Sweetest Sin(33)
Or pray.
I gathered my things, squeezing his hand before I left. I’d see him again before it was time…but the opportunities were dwindling. It wouldn’t be long.
And thoughts like that forced me into prayer. I could face temptation. I could confront my sins. I could kiss the most beautiful angel God had created.
But I couldn’t combat death.
Nor should I have wanted to, not when I believed his soul would never eternally die. Benjamin would simply leave me behind.
Alone.
But his presence would remain within me—in his teachings, his lessons, in how he’d shown me to conduct myself, in the way he’d help me to celebrate the Mass. I hadn’t needed him to guide me in years, but it wasn’t the future that concerned me.
It was the past.
The wounds he guarded.
The life I used to have.
The pain I traded for salvation.
I returned to the church in the mid-afternoon, just in time for an emergency adultery confession which necessitated a hastily scheduled wedding. The secretary scheduled the appropriate counseling for the soon-to-be married couple and parents, and I surveyed the diocese paperwork and readings in my email.

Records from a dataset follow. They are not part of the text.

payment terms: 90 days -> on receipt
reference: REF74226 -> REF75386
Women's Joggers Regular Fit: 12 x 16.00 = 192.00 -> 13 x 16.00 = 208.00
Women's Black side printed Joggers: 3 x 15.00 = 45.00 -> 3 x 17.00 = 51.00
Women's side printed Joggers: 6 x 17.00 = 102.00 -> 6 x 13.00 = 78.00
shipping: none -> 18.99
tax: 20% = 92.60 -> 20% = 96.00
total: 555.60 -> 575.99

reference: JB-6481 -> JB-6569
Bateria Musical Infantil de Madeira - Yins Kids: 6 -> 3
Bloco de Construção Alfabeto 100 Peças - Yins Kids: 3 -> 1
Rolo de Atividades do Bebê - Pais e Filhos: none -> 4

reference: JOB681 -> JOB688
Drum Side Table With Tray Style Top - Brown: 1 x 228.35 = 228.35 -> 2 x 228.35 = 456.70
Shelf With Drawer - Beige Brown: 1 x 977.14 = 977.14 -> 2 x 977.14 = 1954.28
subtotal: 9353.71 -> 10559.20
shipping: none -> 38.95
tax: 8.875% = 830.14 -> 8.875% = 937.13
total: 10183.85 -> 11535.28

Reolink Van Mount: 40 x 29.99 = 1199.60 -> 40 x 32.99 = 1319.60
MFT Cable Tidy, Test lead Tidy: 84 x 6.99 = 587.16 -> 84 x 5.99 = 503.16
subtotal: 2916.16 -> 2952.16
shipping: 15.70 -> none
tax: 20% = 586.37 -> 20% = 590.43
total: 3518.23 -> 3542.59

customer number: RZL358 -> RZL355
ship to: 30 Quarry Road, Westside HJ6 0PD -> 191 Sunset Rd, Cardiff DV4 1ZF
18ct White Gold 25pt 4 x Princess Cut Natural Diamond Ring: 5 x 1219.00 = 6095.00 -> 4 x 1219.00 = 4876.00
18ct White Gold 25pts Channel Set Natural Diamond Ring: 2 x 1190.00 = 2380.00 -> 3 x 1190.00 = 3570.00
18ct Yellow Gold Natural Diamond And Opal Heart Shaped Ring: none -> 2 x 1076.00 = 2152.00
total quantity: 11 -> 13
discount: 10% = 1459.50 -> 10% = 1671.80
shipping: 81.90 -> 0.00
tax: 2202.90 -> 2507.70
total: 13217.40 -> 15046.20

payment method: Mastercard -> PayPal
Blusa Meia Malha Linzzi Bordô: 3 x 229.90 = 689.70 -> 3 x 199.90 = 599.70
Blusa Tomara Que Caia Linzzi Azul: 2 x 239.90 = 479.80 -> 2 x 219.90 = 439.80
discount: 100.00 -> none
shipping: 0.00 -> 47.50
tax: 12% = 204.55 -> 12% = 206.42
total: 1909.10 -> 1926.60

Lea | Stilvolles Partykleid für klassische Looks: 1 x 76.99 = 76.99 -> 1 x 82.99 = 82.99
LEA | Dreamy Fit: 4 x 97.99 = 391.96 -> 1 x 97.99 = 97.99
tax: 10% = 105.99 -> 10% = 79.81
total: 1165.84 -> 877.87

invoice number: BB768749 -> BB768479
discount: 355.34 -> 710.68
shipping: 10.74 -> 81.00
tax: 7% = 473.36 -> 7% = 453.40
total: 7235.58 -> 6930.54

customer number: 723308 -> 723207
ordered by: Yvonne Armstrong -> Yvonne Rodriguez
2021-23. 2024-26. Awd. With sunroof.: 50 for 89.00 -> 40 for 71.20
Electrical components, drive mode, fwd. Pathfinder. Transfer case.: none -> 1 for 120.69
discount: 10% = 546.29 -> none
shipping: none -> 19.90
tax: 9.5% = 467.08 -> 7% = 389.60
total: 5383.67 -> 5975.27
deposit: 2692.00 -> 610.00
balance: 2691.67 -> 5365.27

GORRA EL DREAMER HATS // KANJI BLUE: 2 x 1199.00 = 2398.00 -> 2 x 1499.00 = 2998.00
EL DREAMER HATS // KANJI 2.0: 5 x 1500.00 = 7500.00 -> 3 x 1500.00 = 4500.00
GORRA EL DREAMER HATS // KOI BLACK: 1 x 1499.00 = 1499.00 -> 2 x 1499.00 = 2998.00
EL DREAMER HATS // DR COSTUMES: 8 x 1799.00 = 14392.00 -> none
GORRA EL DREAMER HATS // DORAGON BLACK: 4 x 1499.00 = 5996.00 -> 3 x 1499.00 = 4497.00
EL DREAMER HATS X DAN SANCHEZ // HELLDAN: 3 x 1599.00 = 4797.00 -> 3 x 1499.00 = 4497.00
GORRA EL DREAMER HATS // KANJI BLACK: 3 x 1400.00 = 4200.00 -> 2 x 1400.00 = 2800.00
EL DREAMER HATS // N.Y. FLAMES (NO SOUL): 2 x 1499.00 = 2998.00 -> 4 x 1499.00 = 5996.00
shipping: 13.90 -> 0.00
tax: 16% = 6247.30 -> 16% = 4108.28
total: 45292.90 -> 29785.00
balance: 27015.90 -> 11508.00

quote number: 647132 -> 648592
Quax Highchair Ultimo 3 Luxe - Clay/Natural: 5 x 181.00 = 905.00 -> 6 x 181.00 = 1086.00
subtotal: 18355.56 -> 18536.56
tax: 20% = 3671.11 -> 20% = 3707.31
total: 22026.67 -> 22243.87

Benjamin asked me to pray for an hour. I wished I could. Even during my visit with him, I had resolved four crises, answered a dozen emails, and sent a flurry of texts. I knew it was foolish to try and pray during my busiest time of the day. I managed five minutes before the lock-in at St. Cecilia’s middle school had to be rescheduled and my phone rang with another festival emergency.
I didn’t have time for lunch, let alone an opportunity to pray.
Or sin.
At least, not until later.
The women’s club scheduled the festival meeting for five o’clock.
Honor arrived at four-thirty.
My angel sent from Heaven to trap me within a private Hell of pleasure and penance. She knocked softly at the door to my office. I called her inside, and the thick wooden doors closed behind her. The click of the latch echoed in our silence.
We were alone.
What a wicked thrill.
Honor had gained confidence after our kiss, after spending time with me during the last festival meeting. She knew it was possible to acknowledge our desire but deny our needs, except Honor still approached me with caution. She’d trust herself in time.
I sat behind my desk, the L-shaped, cherry wood monstrosity. It was clean and orderly, almost sparse. I took care to stay organized, another aspect of pure discipline that took as much mindful care as my physical weaknesses. I didn’t stand to greet her.
Like any wild creature, I let her come to me.
Bookshelves spanned the room. Honor studied the hardbound texts with a curious gaze.
“These aren’t all Bibles,” she said.
“No.”
“And they aren’t all religious?”
“No.”
Her elegant fingers tickled the spine of a few—Shakespeare, Bronte, Joyce, Austen, Dickens, Twain…Rowling.
“Would you like to borrow one?” I asked. “Idle hands and minds...”
She smiled, those perfectly full lips twisting as she shook her head. “Maybe if I had the time. I have enough coursework to read. Plus, I downloaded a ton of books to my Kindle before it broke. I still need to get a new one...” Her smile faded. “Well, I’ll get it when we have the money.”
I recognized her tone—a shred of optimism that stretched too thin over the bitter realism she tried to hide. I knew enough about her family, more than I felt was right to know given the circumstances and her secrecy on the matter. My heart ached for her.
And yet…a deeper, more possessive and dangerous feeling welled in me.
Protectiveness.
I wanted to return her happiness. I’d shelter her so she wouldn’t need to hide that pain and the problems that forced her to take on multiple jobs after transferring colleges. I wondered if she realized her mother’s name was listed on a variety of our charity programs.
But what could I do? Honor had refused help before, and her pride was as great a sin as lust.
I should’ve asked to help as many times as I could until she accepted it. With any other parishioner, any other time, I wouldn’t have taken no for an answer. With her? She’d hit rock bottom before she accepted my offered hand.
I pulled three menus from my drawer and tossed them over my desk.
“Pizza, Chinese, or burgers tonight?” I tipped the scales in favor of the pizza, pushing it towards the end of the desk with an arched eyebrow. “My treat for the volunteers tonight.”
“Pizza.” She took the bait and sat. “And you’re kind to do this.”
“I’m taking care of my flock. If they happen to be sated with pepperoni, all the better.”
She smirked, though her attention still fell beyond me, the menu, the books. She studied the office and distracted herself with the strap of her purse. Her foot nervously kicked the leg of the chair.